Şair Evlenmesi, yayınlandığı dönemde de hiçbir etki bırakmayan ve unutulup giden bir oyun. Eser, Şinasi’nin ölümünden sonra Selanik’te bir kitapçı tarafından bulunuyor ve kitap halinde basılıyor. Bu baskı, İstanbul’da yayınlanan Çaylak dergisi tarafından eleştiriliyor; “Selanik’te kitapçının biri uydurduğu bir güldürüye kıymet verdirmek için ileri gelenlerden birine atfetmek hevesine düşmüş. Şinasi merhuma atfetmiş…” Kitapçı, bir başka dergiye gönderdiği mektubunda, eserin tefrika edildiği Tercüman-ı Ahval’in tarih ve numaralarını bildiriyor.

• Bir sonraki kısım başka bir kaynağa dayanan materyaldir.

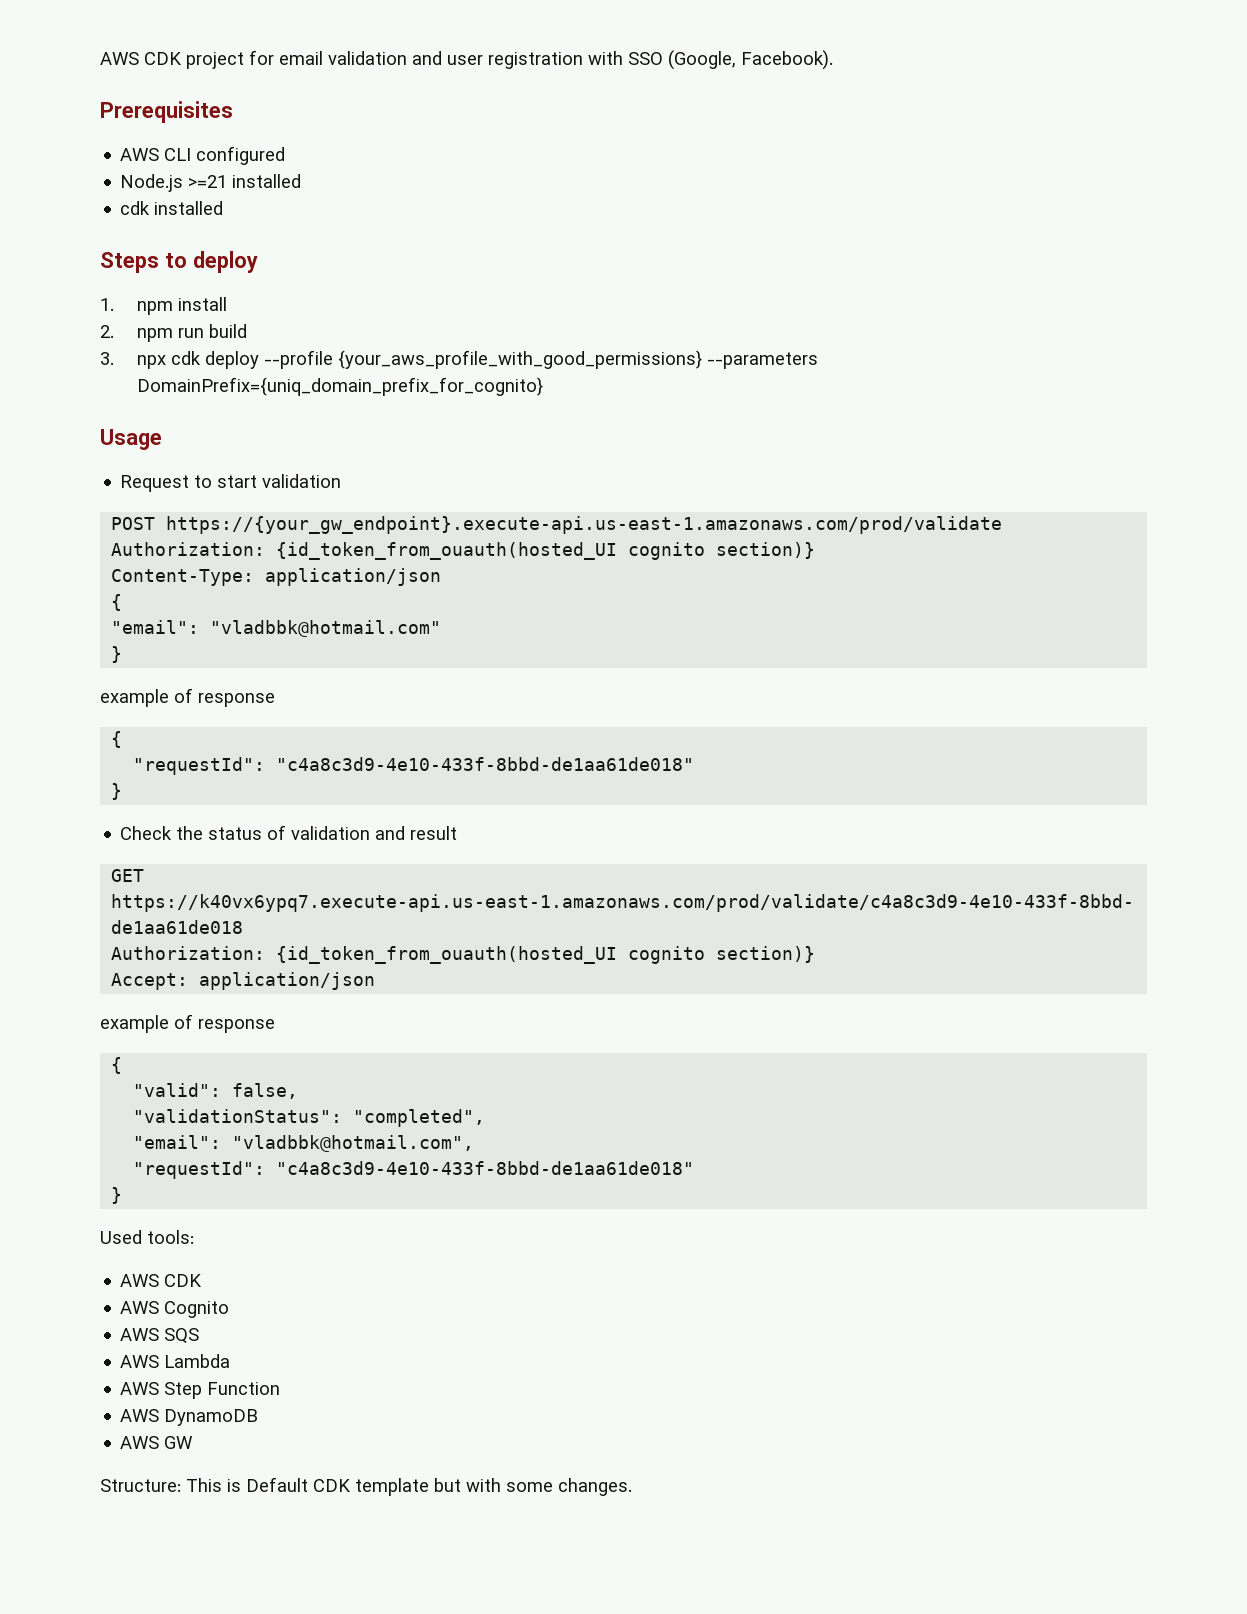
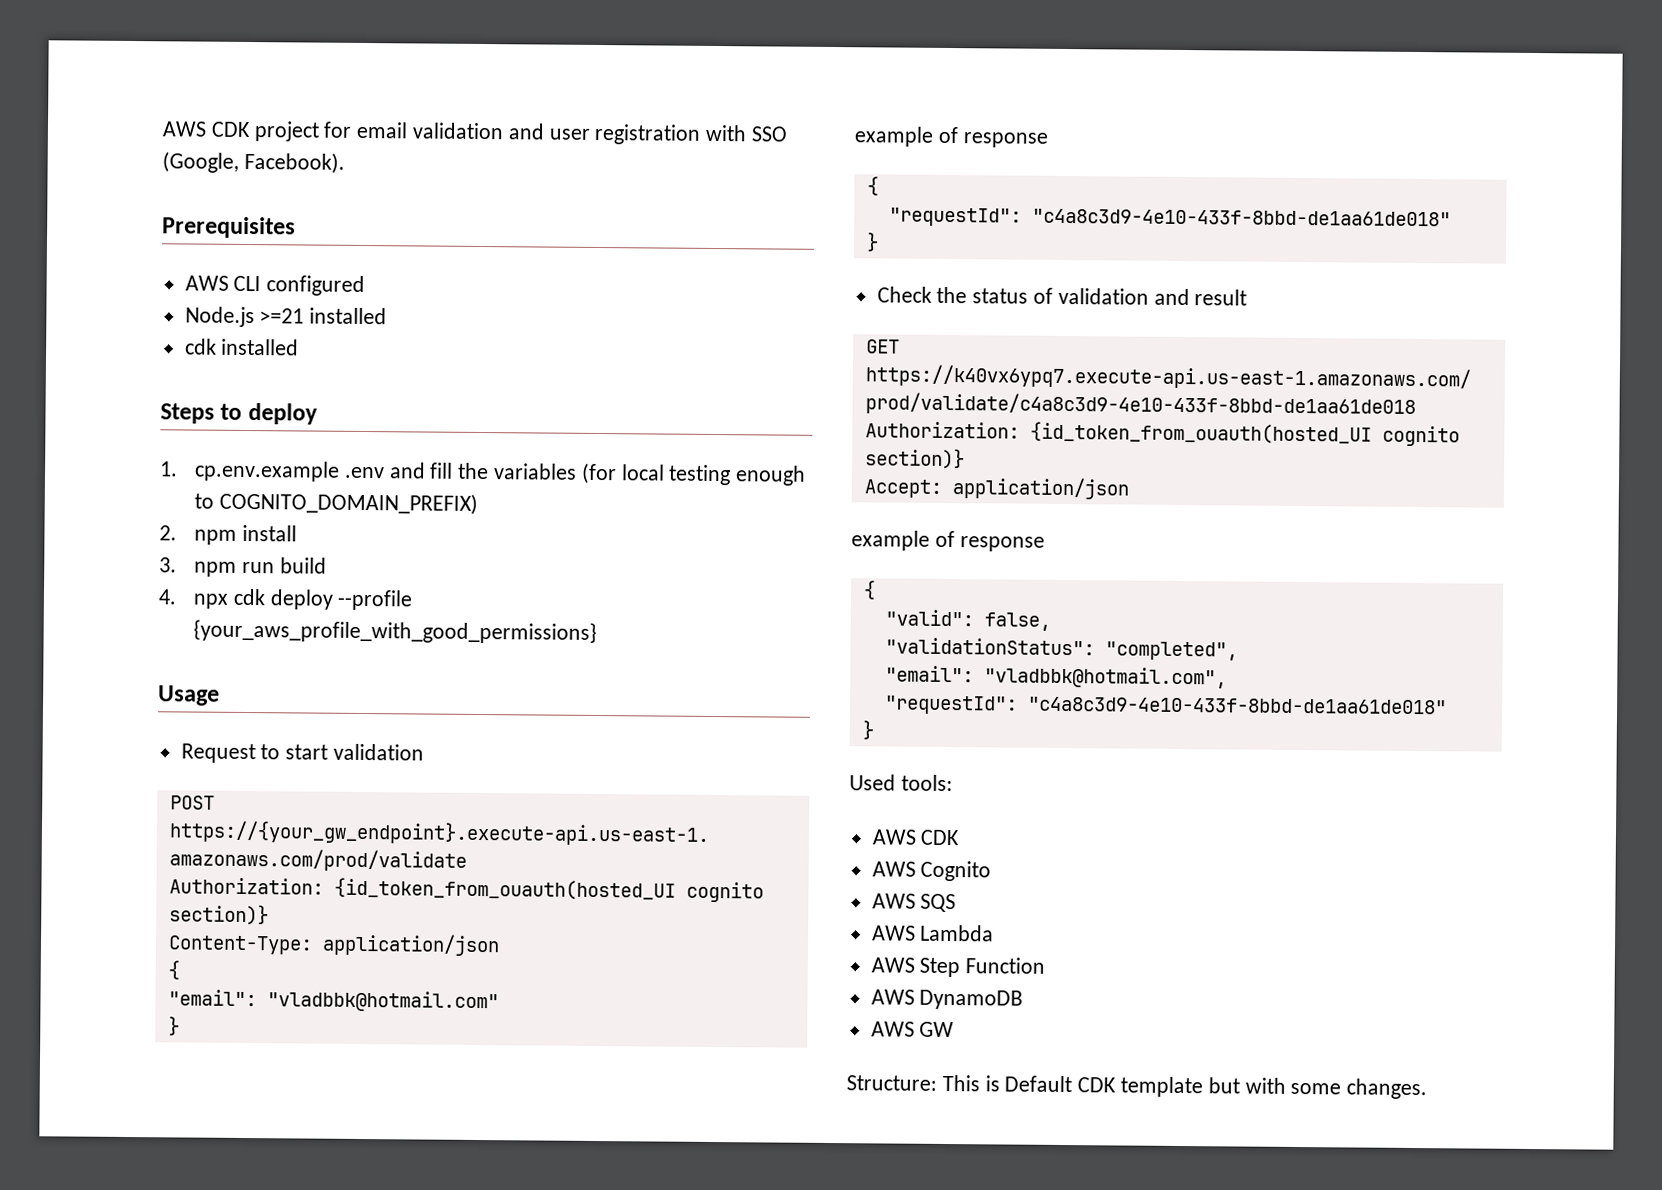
- 1. npm install
+ 1. cp.env.example .env and fill the variables (for local testing enough to COGNITO_DOMAIN_PREFIX)
+ 2. npm install
- 2. npm run build
+ 3. npm run build
- 3. npx cdk deploy --profile {your_aws_profile_with_good_permissions} --parameters DomainPrefix={uniq_domain_prefix_for_cognito}
+ 4. npx cdk deploy --profile {your_aws_profile_with_good_permissions}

Böylece, eser unutulmaktan kurtularak yeniden gün yüzüne çıkıyor. Yine de tiyatro oyunu olarak oynanması bile uzun bir zaman alıyor…

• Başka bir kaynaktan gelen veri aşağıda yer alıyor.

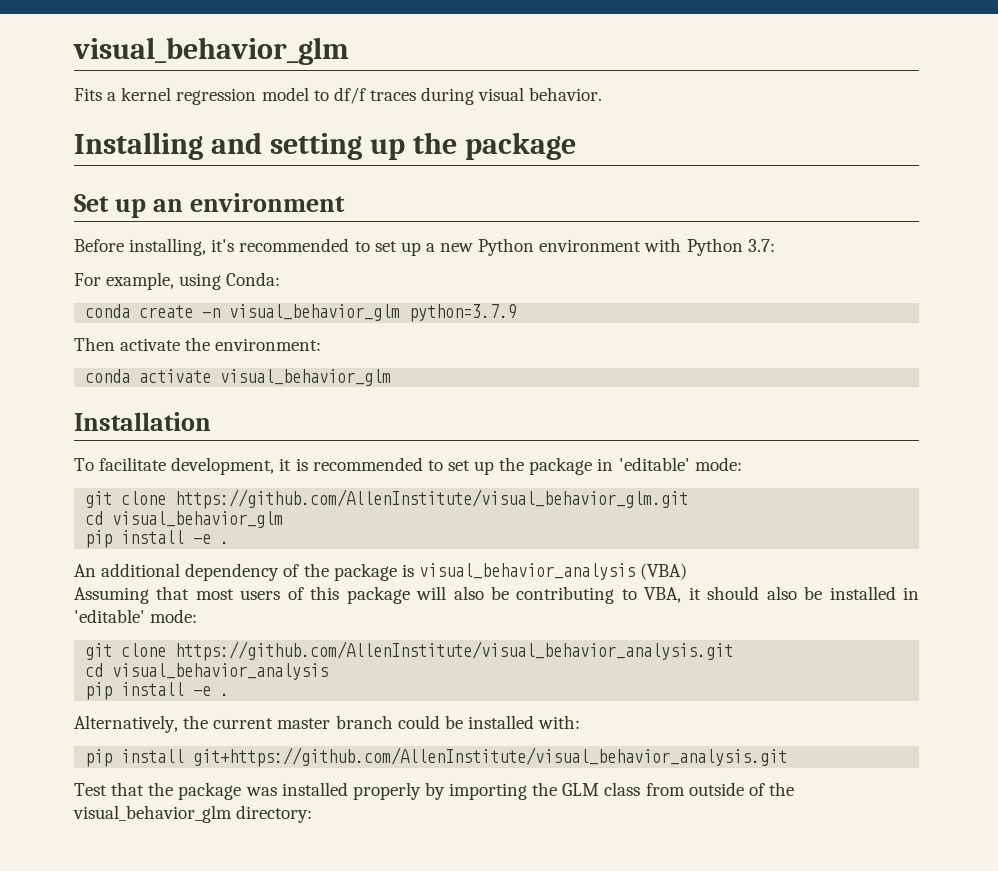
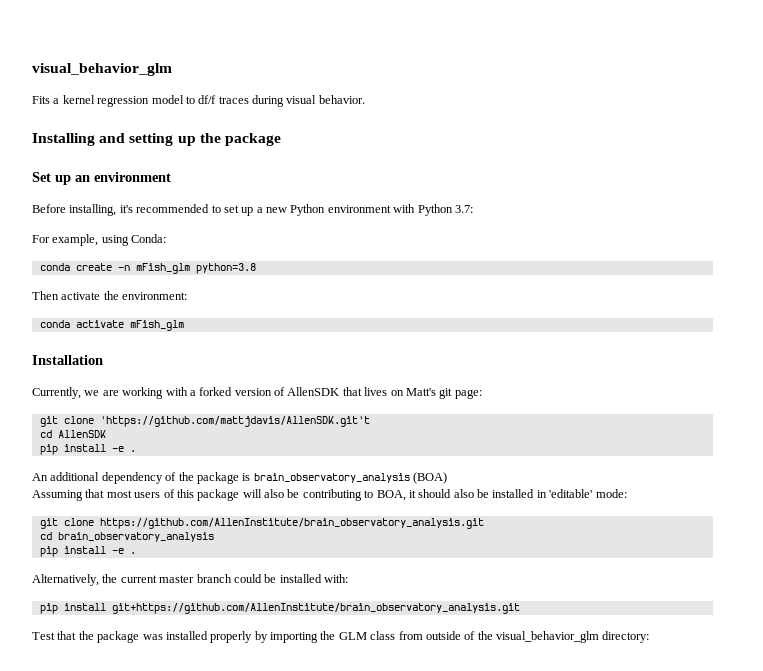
- conda create -n visual_behavior_glm python=3.7.9
+ conda create -n mFish_glm python=3.8
- conda activate visual_behavior_glm
+ conda activate mFish_glm
- To facilitate development, it is recommended to set up the package in 'editable' mode:
- git clone https://github.com/AllenInstitute/visual_behavior_glm.git
- cd visual_behavior_glm
+ Currently, we are working with a forked version of AllenSDK that lives on Matt's git page:
+ git clone 'https://github.com/mattjdavis/AllenSDK.git't
+ cd AllenSDK
- An additional dependency of the package is visual_behavior_analysis (VBA)
+ An additional dependency of the package is brain_observatory_analysis (BOA)
- Assuming that most users of this package will also be contributing to VBA, it should also be installed in 'editable' mode:
+ Assuming that most users of this package will also be contributing to BOA, it should also be installed in 'editable' mode:
- git clone https://github.com/AllenInstitute/visual_behavior_analysis.git
- cd visual_behavior_analysis
+ git clone https://github.com/AllenInstitute/brain_observatory_analysis.git
+ cd brain_observatory_analysis
- pip install git+https://github.com/AllenInstitute/visual_behavior_analysis.git
+ pip install git+https://github.com/AllenInstitute/brain_observatory_analysis.git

Bu ilginç yeniden ortaya çıkışın da etkisiyle, eserin, Şinasi’nin sonradan kavuştuğu ün sebebiyle değerlendiğini düşünüyorum. Zira oyunu gülünç derecede basit ve zayıf buldum. Konuşmalardan, basit şive şakalarından ileri gitmiyordu. Evlendirme tezgahından başka bir oyun, kurmaca, karışıklık da yoktu. Tiyatro izleyicisi üzerinde etki yaratmada katkısı olan meraklandırma ve karıştırma gibi mekaniklerinden oldukça uzaktı. Zaten bunların yapılamayacağı kadar kısa, dokuz perdelik bir eserdi. Bir deneme mahiyetinde yazılmış havası vardı. Okumayı düşünenlere söylemek isterim ki, ilk olması sebebiyle önemli olabilir ancak bu güzel olduğu anlamına gelmez. Puanım: 1,5/5

KAYNAKÇA
  1. ŞİNÂSİ – TDV İslâm Ansiklopedisi
Murat Yıkılmaz » Okuduklarım » Kitap » Şair Evlenmesi – Şinasi

“Şair Evlenmesi – Şinasi” için bir yanıt

“Okumayı düşünenlere söylemek isterim ki, ilk olması sebebiyle önemli olabilir ancak bu güzel olduğu anlamına gelmez.” Bu sözünüze katılıyorum. Kitabı okuyalı yakın zaman oldu ve düşünüyorum da bir eser popüler diye herkesin beğenmesini bekleyen bir kitle var. Bunu en iyi Romeo ve Juliet okuduğum zaman anlamıştım. Kitap bittiğinde oturup insanlar kafayı yemiş dediğimi söyleyebilirim. Şair Evlenmesine gelirsek sizden pek farklı düşünmüyorum, okurken bazı noktalarda eğlendim sadece. Bunun dışında söylemek isterim ki siteniz güzel, bugün keşfettim ve neden bir yorum yapmıyorum dedim. Güncel olarak klasikleri paylaşıyorsunuz ve benim bir süredir aradığım şey buydu. Teşekkürler Murat Bey.